Answer: No, this is a "non-recourse" loan; we
cannot come after you personally. There is no personal liability
associated with the stock loan. The only security for the loan is
the stock and the only recourse the lender has is against the
stock. The borrower has no personal liability exposure.
8. Question: “Is this loan reported to the credit
bureaus or reporting services?”
Answer: No, the loan is not reported to the credit
bureaus and there is no public record of this loan. Even if the
borrower elects to walk away from the loan and default because,
for example, he or she has more money than the stock is worth, it
is not reported.
9. Question: “What happens if I default on the
Loan? Or “What happens if I fail to make my payments?"
Answer: If the borrower does not make the interest
payments when due or fails to repay the principal when due, the
lenders only recourse is against the stock. The loan will be
terminated and cancelled. The borrower gets to keep the money
received for the stock and the lender gets to keep all interest in
the stock. The default or termination is not reported to any
credit bureaus.
10. Question: “What if the value of the stock
falls significantly? Or “What does this default provision in the
loan mean?”
Answer: If the value of stock falls below the
agreed minimum value in the contract, then there is an event of
default. The minimum value is 80% of the loan amount.
For example, assume the stock had a full market
value of $10 per share when the loan was made. Also, assume the
loan terms established a 70% LTV, so the loan was for 70% of the
full market value or $7 per share. If the value of the stock falls
below 80% of the loan amount, here $7, then there is a default
which can be cured by the borrower. In this example, the share
price would have to go below $7 x 80%, or $5. 60 per share.
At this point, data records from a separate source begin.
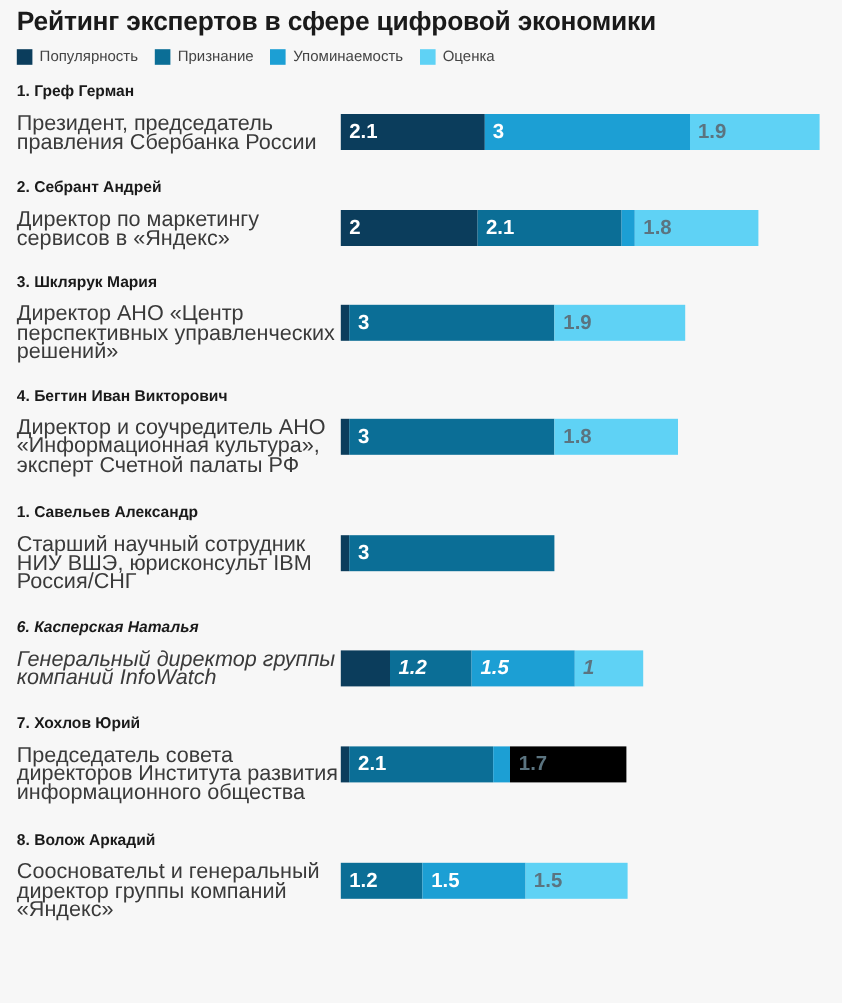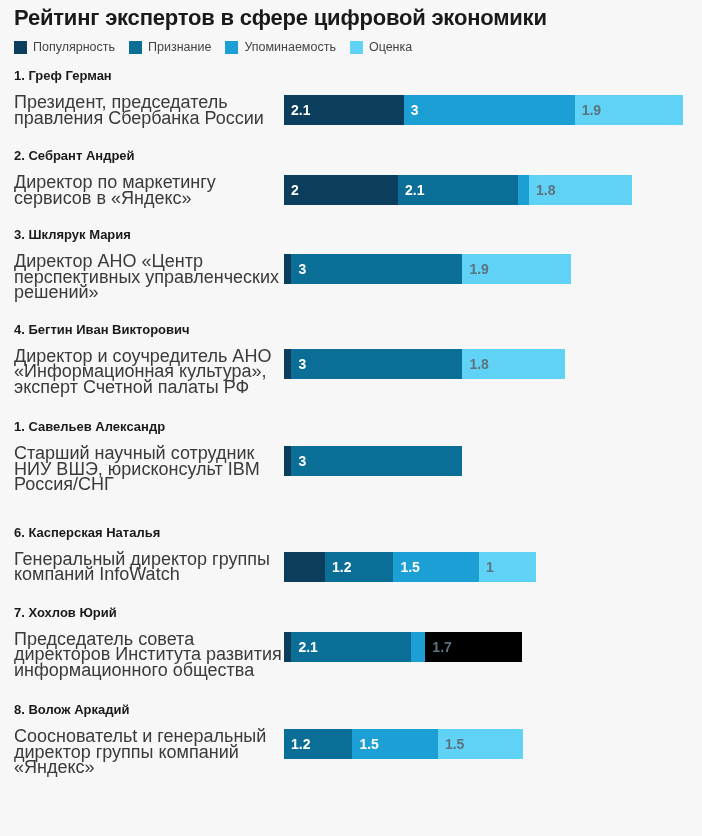--- a/index.html
+++ b/index.html
@@ -70,7 +70,7 @@
     overflow:hidden;
   }
   .seg-label {
-    font-size:14px;
+    font-size:17px;
     font-weight:bold;
     padding-left:7px;
     white-space:nowrap;

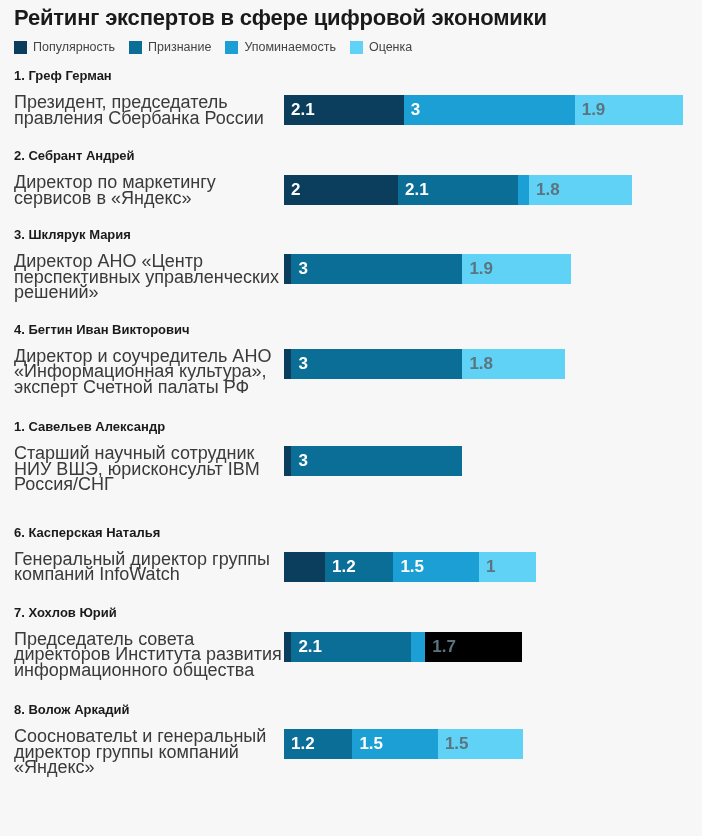--- a/index.html
+++ b/index.html
@@ -192,7 +192,7 @@
           </div>
         </div>
       </div>
-      <div class="row" style="margin-top: 32px;">
+      <div class="row" style="margin-top: 22px; font-style: italic;">
         <div class="row-name">6. Касперская Наталья</div>
         <div class="row-body" style="margin-top: 12px;">
           <div class="row-desc">Генеральный директор группы компаний InfoWatch</div>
For a default to occur, the share price in the
example must fall more than 44%.
While the interest rate and interest payment
remain constant, due to the volatility of the collateral, the
contract may require the borrower to contribute additional cash or
shares to keep the loan viable. The decision to tender additional
cash or securities is solely in the borrower's hands. The borrower
could choose not to risk more capital and terminate the loan or
the borrower could choose to keep the loan in good standing by
curing the default caused by the loss in value of the collateral.
The additional cash or shares tendered to cure the
default do not become part of the collateral for the loan and are
not subject to repayment or refund at any time. At origination,
the borrower and the lender agreed to a minimum fair market value
for the collateral of the loan. The payment of the additional cash
or securities establishes a new lower minimum fair market value
and higher risk threshold or the lender and borrower alike. Those
funds "buy-down" the price of the security to set a new floor for
the stock and thus maintain the minimum value ratio between the
amount of money loaned and the minimum value of the security for
which the lender is willing to be at risk.